Other Ribbonfish Rigging Options
To use the single lead-hook system, substitute a 1/0 hook, or a 4/0 hook in Gulf, for the jighead. Unlike on the jighead rig, interlock the loops of the leader wire and stinger wire. This will prevent the remote possibility of the wire wedging in and ultimately sliding through the gap in the eye of the lead hook.

The skirted system is similar to the single lead-hook system, different only in that it places a seven-inch long Pearl Duster skirt in front of the bait. Workman prefers this long skirt because it lends an iridescent appearance to the bait and makes it look alive. He likes to fish this bait far back and from the center rod holder on the T-top where it maintains an upward swimming motion right beneath the surface.

Photos: Bryon Thompson


  • To keep ribbonfish rigid and durable, Workman keeps them frozen until it's time to fish them.
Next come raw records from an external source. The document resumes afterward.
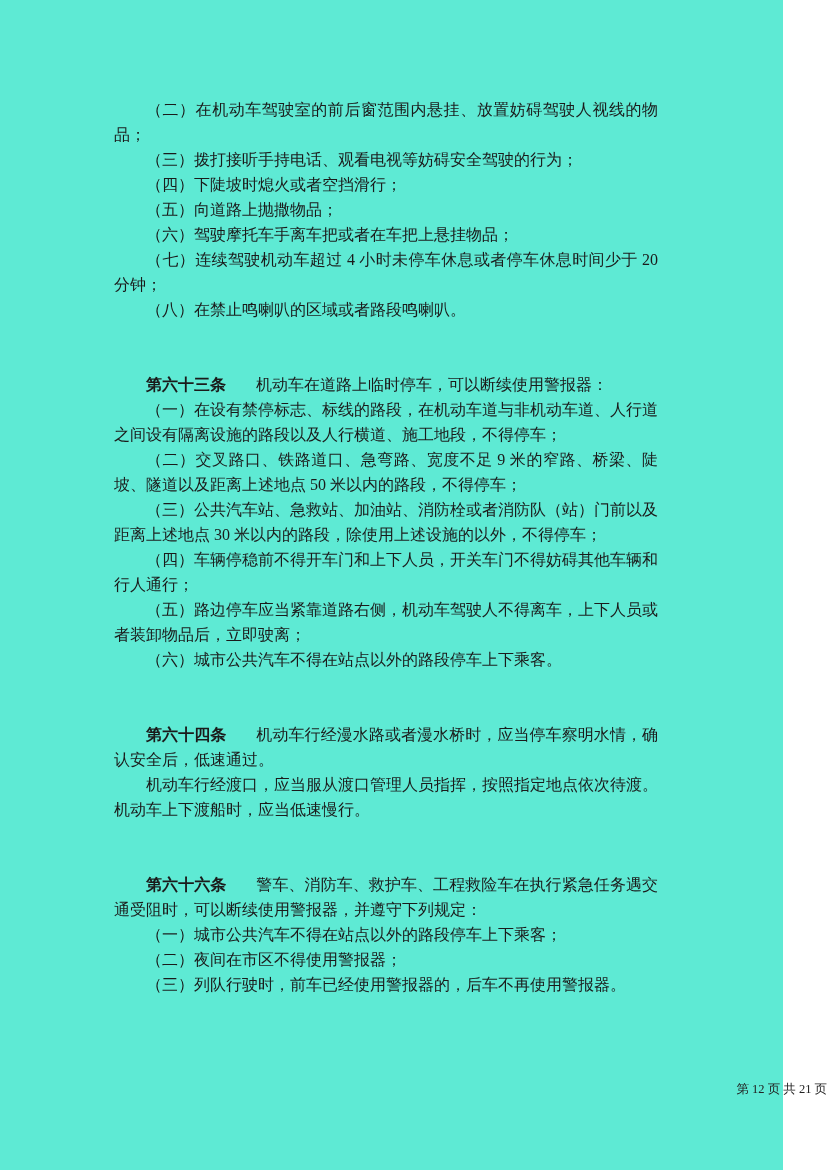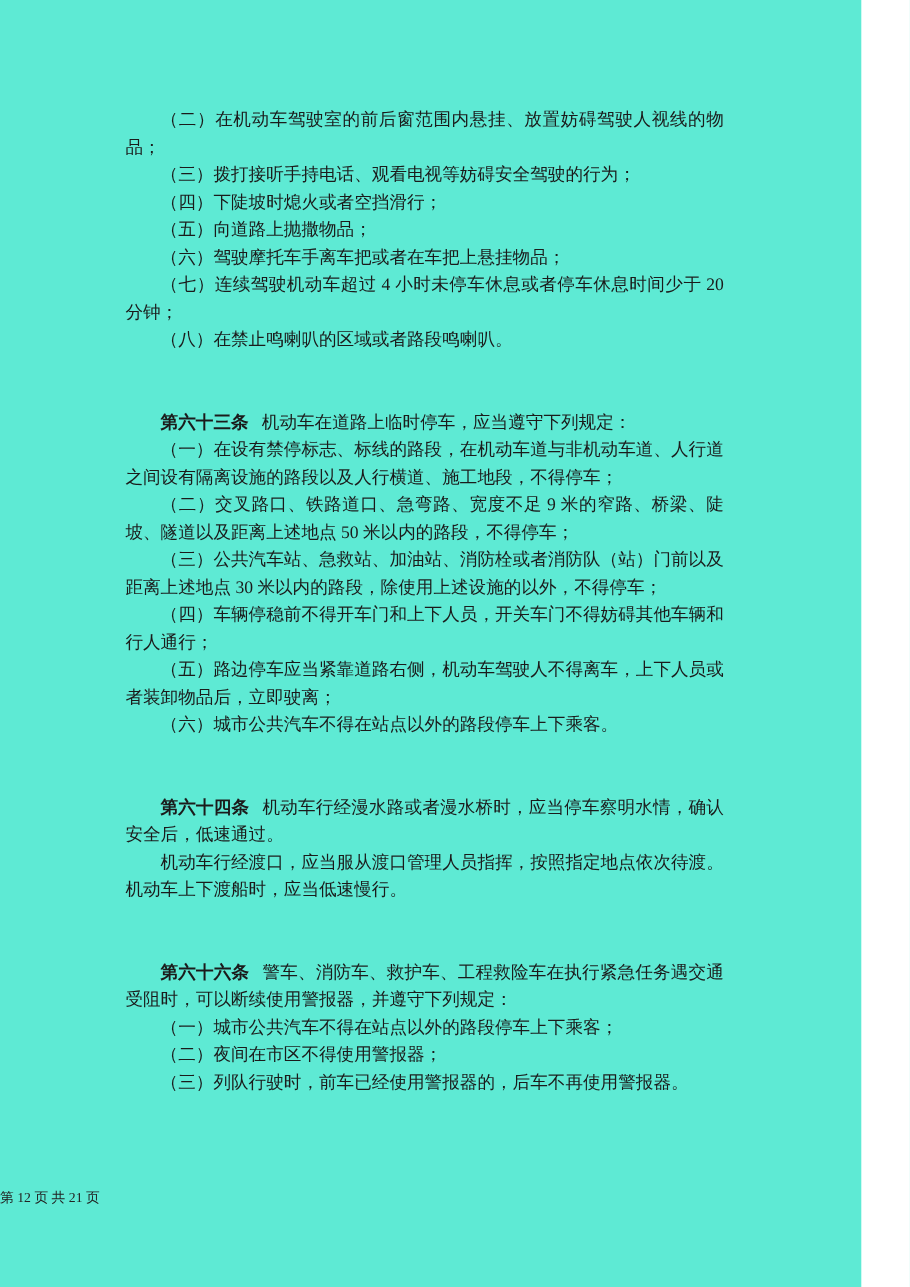"第六十三条" .art-num { margin-right: 12px -> 30px }
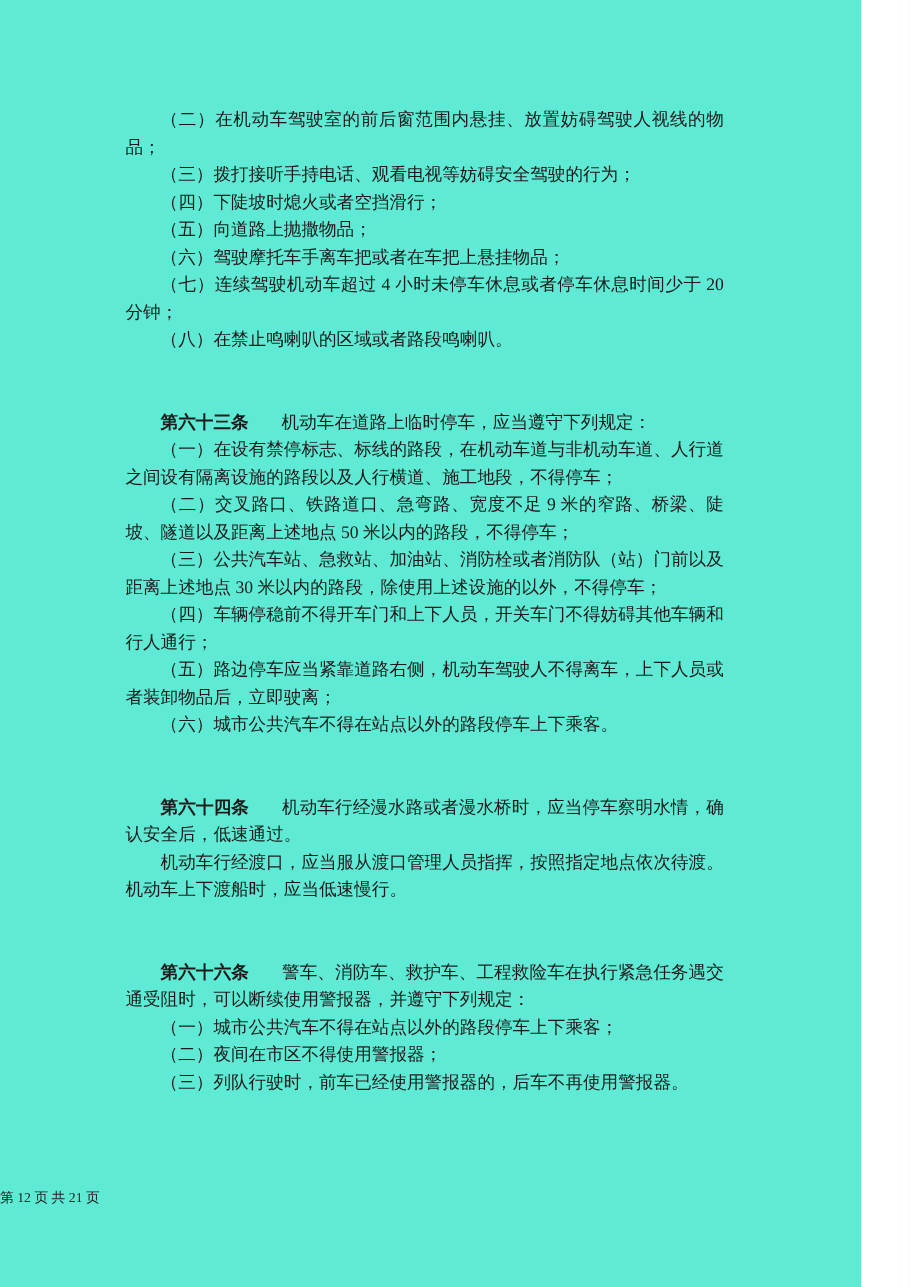"机动车在道路上临时停车，应当遵守下列规定：" span { text: 应当遵守下列规定 -> 可以断续使用警报器 }
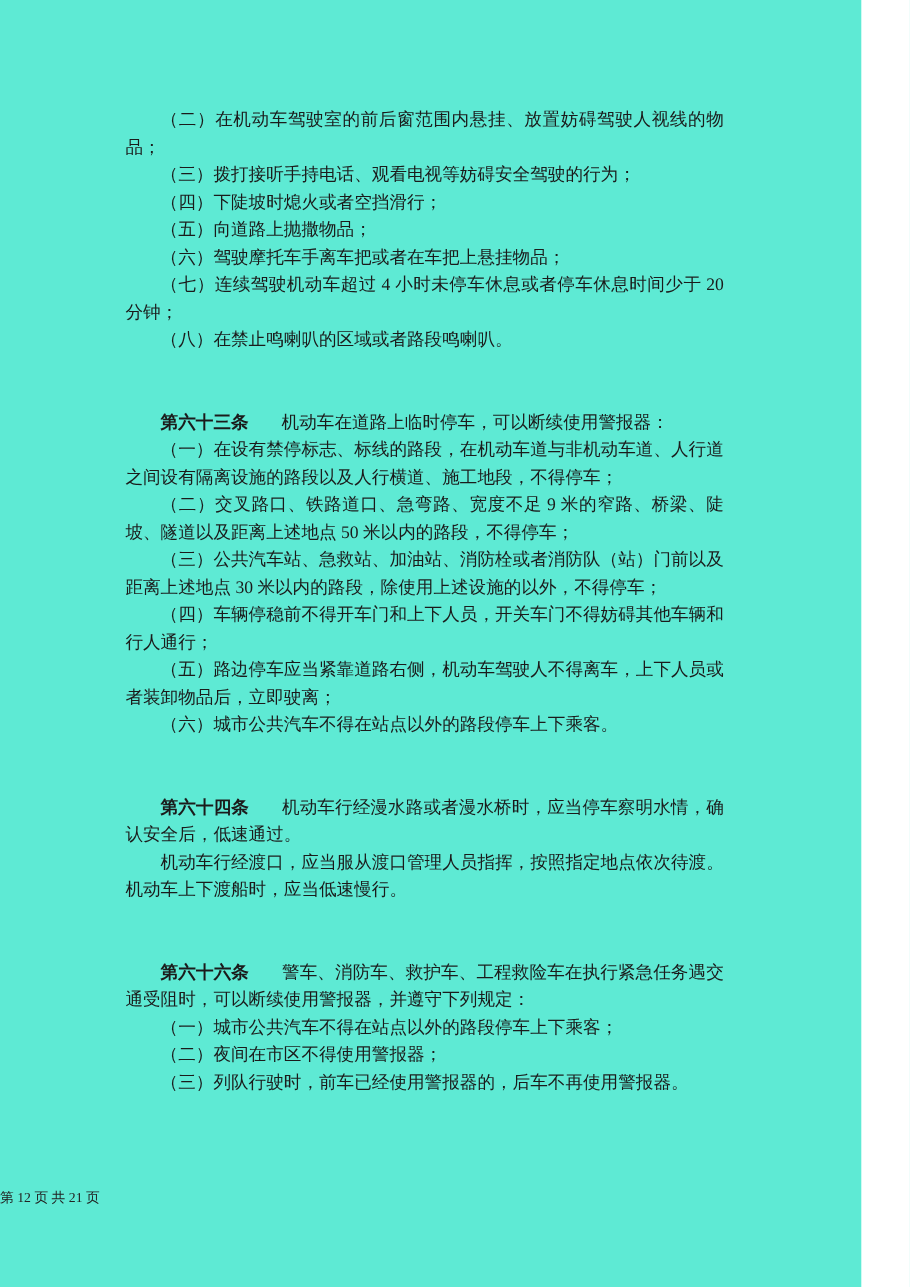"第 12 页 共 21" .footer { text-align: left -> right }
He then thaws a couple of packs in his live well and rigs them on the spot.
  • Each treble hook should be attached to the bait - no free-swinging hooks.
  • Keep a little slack in each stinger wire to prevent them from binding.
  • Before deploying rigged baits, hold the leader in one hand and the ribbonfish in the other and lightly tug on them. The pressure or "pull" should be absorbed by the jig. Any pressure on the trebles will cause the bait to spin. Before setting the bait out on the downrigger, put it in the water alongside to the boat at trolling speed to see how it swims.
  • When trolling, use just enough forward momentum to keep all the baits, including the surface "livies," swimming in a straight line. Let the live baits have enough freedom to swim and do their thing, while keeping the lines fairly taut.
  • Workman shuts off one of his outboards and trolls with the other just in gear. To maintain a slow headway, he shifts the outboard that is turned off into gear to stop the prop from spinning and create a little more drag. He also uses trim tabs to push the bow down and create even more drag.
  • When using both downriggers, take wide turns to keep the lines apart. Avoid hang-ups by keeping baits well off the bottom.